Fn+Esc did not restore screen/backlight on wake up. Blind typing upon wake up was useless.

I found, that either

s2ram -f -a 2
or
pm-suspend --quirk-s3-mode
suspend and restore the session normally. In X they restore the screen perfectly, but in console they don't turn on backlight. However, Ctrl+Alt+F7 switches to X and the backlight is restored.
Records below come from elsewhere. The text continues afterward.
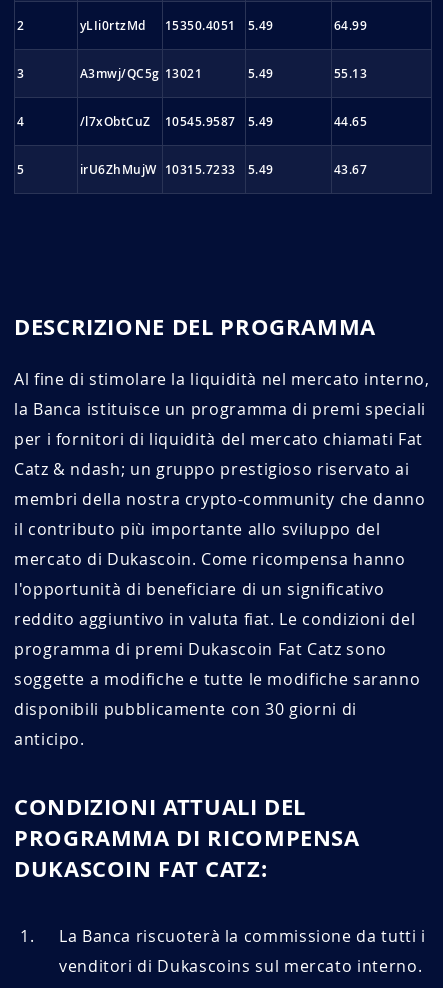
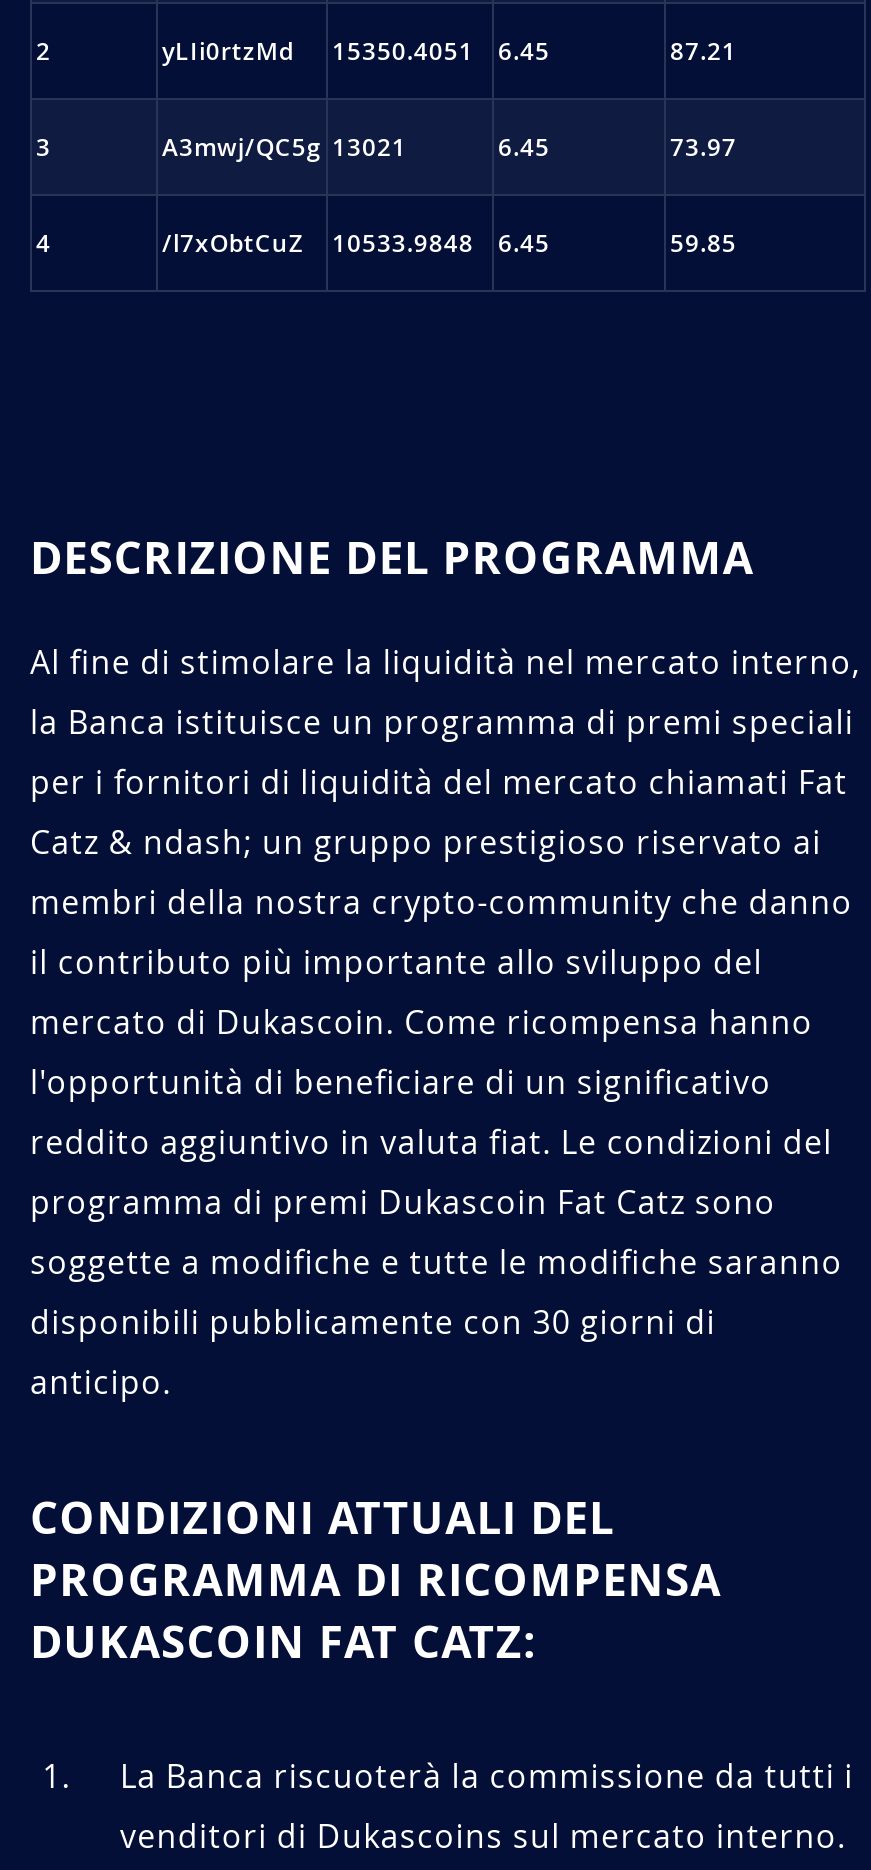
- yLIi0rtzMd 15350.4051 5.49
+ yLIi0rtzMd 15350.4051 6.45

- 64.99
+ 87.21

- 5.49
+ 6.45

- 55.13
+ 73.97

- 10545.9587
- 5.49
- 44.65
- 5
- irU6ZhMujW 10315.7233
- 5.49
- 43.67
+ 10533.9848
+ 6.45
+ 59.85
Minor glitch: when going to suspend, the screen is filled with blinking ’ñ’. Not a big deal, but I don't think it's normal.

I edited /usr/share/hal/fdi/information/10freedesktop/20-video-quirk-pm-samsung.fdi, and the snippet corresponding to X22 now looks like this:

      <!-- this does not work on my SX22S! -->
      <match key="system.hardware.product" string_outof="R40/R41;CoronaR">
        <merge key="power_management.quirk.vbestate_restore" type="bool">true</merge>
      </match>
      <!-- I use this one: -->
      <match key="system.hardware.product" string="SX22S">
        <merge key="power_management.quirk.s3_mode" type="bool">true</merge>
      </match>

Now Fn+Esc works as intended.

Optical drive

It seems to support most of the CD and DVD media, but I didn't use it much yet. It is reading CDs without problem.

Card reader

Works with my xD and SD cards as intended. I don't have MemoryStick cards to test.

Things not tested

I didn't try HDMI, ExpressCard slot, Bluetooth at all.